German parents delay school

Posted:

Many feel the year they turn six is still too early for the children to face the demands of formal school.

"HE needed an extra year to play and grow," Cathrin Wesenberg said of her son Ole.

While parents elsewhere are often accused of pushing their children, she is part of a trend in Germany to defer the start of school.

Ole was due to begin shortly before turning six but, said his mother, "he wasn't at all able to look after himself, he got easily frustrated if he couldn't do something. ... He still needed a bit of time."

He stayed in kindergarten a year longer which was the right decision, Wesenberg said. "It turned out as we expected. Now he feels fine at school," she said.

Six per cent of children who started school in Germany in 2011-12 were those who had postponed entry, nearly two-thirds of them boys, according to data from the federal statistics office, Destatis. But the figure is far higher in some regions.

Some 3.8%, on the other hand, were early-starters.

Fifteen years ago, German authorities sought to bring forward the age that children begin school to the calendar year in which they turn six, to be more in tune with other European countries and due to a pressing labour shortage.

A year was also sliced off high school in many places.

Parental pressure

But the proposed nationwide change didn't factor in objections from those parents who believe it is still too early for their youngsters to face the stresses and strains of formal school life.

"You very often hear talk of stress at school, pressure and suddenly parents ask themselves if they can inflict that on their child," said Helga Ulbricht, who heads an advice centre on school matters in the southern city of Munich.

In Bavaria state, where the centre is located, nearly 12% of school entries are delayed.

Faced with this kind of parental resistance, the Bavarian authorities, like most other regions – education is run by the German states – were forced to abandon the initiative for school entry in the year of a child's sixth birthday.

It is now the norm only in a handful of regions, including Berlin.

Among specialists, opinion on the issue is divided.

Peter Struck, a professor emeritus in education from Hamburg University, argued that "the earlier children begin, the better they learn".

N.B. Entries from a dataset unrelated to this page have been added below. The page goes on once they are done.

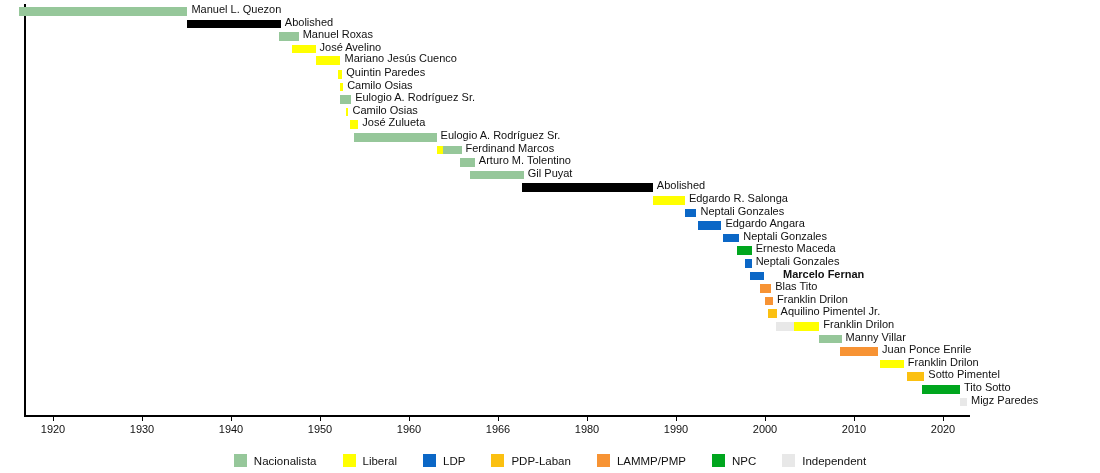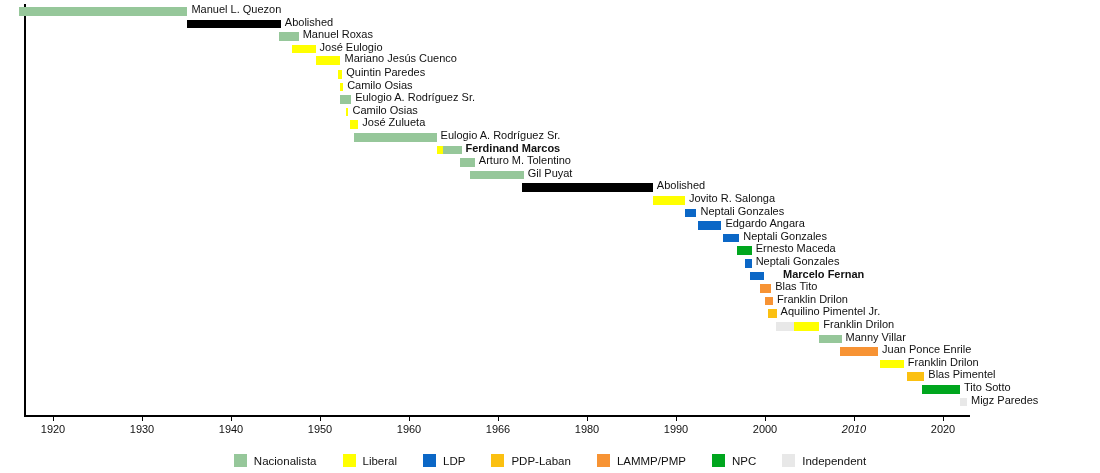--- a/index.html
+++ b/index.html
@@ -130,7 +130,7 @@
         </div>
         <div class="bar-row" style="top: 42.8px;">
           <div class="bar-seg" style="left: 291.52px; width: 24.03px; background: rgb(255, 255, 0);"></div>
-          <span class="bar-label" style="left: 319.55px;">José Eulogio</span>
+          <span class="bar-label" style="left: 319.55px;">José Avelino</span>
         </div>
         <div class="bar-row" style="top: 54px;">
           <div class="bar-seg" style="left: 315.55px; width: 24.92px; background: rgb(255, 255, 0);"></div>

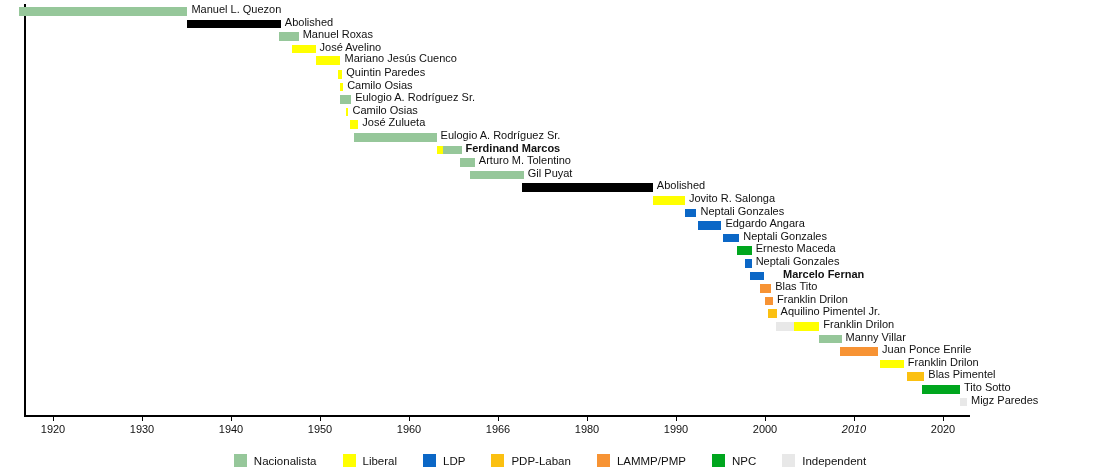--- a/index.html
+++ b/index.html
@@ -163,7 +163,7 @@
         <div class="bar-row" style="top: 143.6px;">
           <div class="bar-seg" style="left: 436.59px; width: 6.23px; background: rgb(255, 255, 0);"></div>
           <div class="bar-seg" style="left: 442.82px; width: 18.69px; background: rgb(150, 199, 154);"></div>
-          <span class="bar-label" style="left: 465.51px; font-weight: bold;">Ferdinand Marcos</span>
+          <span class="bar-label" style="left: 465.51px;">Ferdinand Marcos</span>
         </div>
         <div class="bar-row" style="top: 156.2px;">
           <div class="bar-seg" style="left: 459.73px; width: 15.13px; background: rgb(150, 199, 154);"></div>

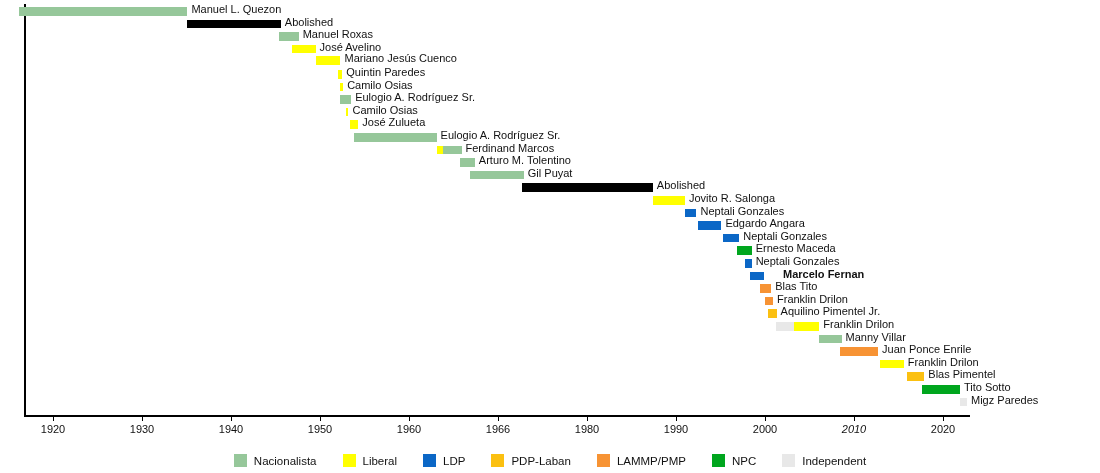--- a/index.html
+++ b/index.html
@@ -179,7 +179,7 @@
         </div>
         <div class="bar-row" style="top: 194px;">
           <div class="bar-seg" style="left: 652.86px; width: 32.04px; background: rgb(255, 255, 0);"></div>
-          <span class="bar-label" style="left: 688.9px;">Jovito R. Salonga</span>
+          <span class="bar-label" style="left: 688.9px;">Edgardo R. Salonga</span>
         </div>
         <div class="bar-row" style="top: 206.6px;">
           <div class="bar-seg" style="left: 684.9px; width: 11.57px; background: rgb(11, 103, 198);"></div>

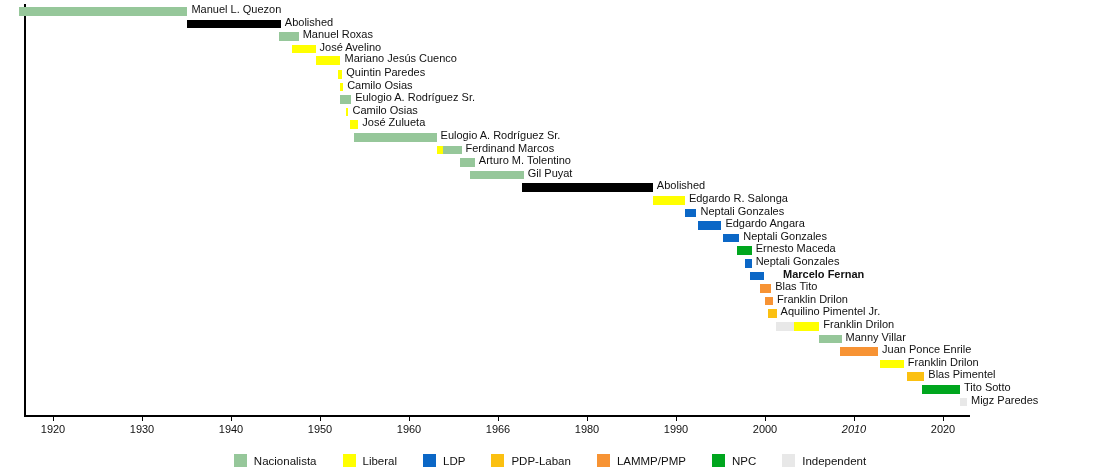--- a/index.html
+++ b/index.html
@@ -236,7 +236,7 @@
         </div>
         <div class="bar-row" style="top: 370.4px;">
           <div class="bar-seg" style="left: 906.51px; width: 17.8px; background: rgb(251, 192, 17);"></div>
-          <span class="bar-label" style="left: 928.31px;">Blas Pimentel</span>
+          <span class="bar-label" style="left: 928.31px;">Sotto Pimentel</span>
         </div>
         <div class="bar-row" style="top: 383px;">
           <div class="bar-seg" style="left: 921.64px; width: 38.27px; background: rgb(0, 166, 30);"></div>

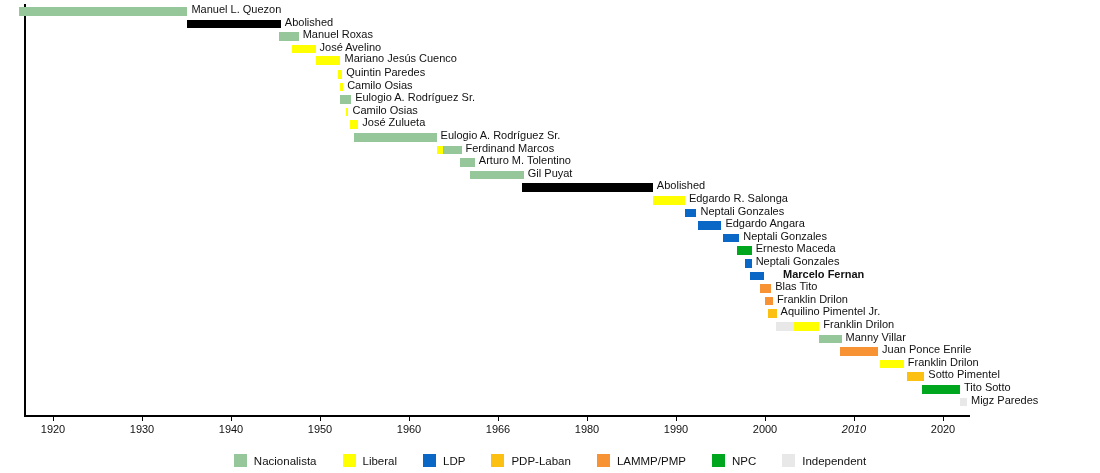--- a/index.html
+++ b/index.html
@@ -267,7 +267,7 @@
         <div class="tick-mark" style="left: 765px;"></div>
         <div class="tick-label" style="left: 765px;">2000</div>
         <div class="tick-mark" style="left: 854px;"></div>
-        <div class="tick-label" style="left: 854px; font-style: italic;">2010</div>
+        <div class="tick-label" style="left: 854px;">2010</div>
         <div class="tick-mark" style="left: 943px;"></div>
         <div class="tick-label" style="left: 943px;">2020</div>
       </div>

He conceded, however, that starting school later can be beneficial for children who still do not have a good command of language or who have developmental delays.

For her part, Beate Koegler, a Bavaria-based educationist who specialises in language problems, said parents' fears "aren't exaggerated".

"School is actually very demanding," she said.

Koegler said she backed deferring school if the extra time is used "to carefully see in which area the child needs targeted support to be better equipped for starting school the following year".

But for some German parents, it may be a problem of image.

Many have "a critical idea of school that they see as the end of childhood", Katharina Kluczniok, a pedagogic researcher at Bamberg University, said.

"You may also ask yourself whether the parents don't want to give themselves an extra year of respite" before homework and strict timetables set in, she added.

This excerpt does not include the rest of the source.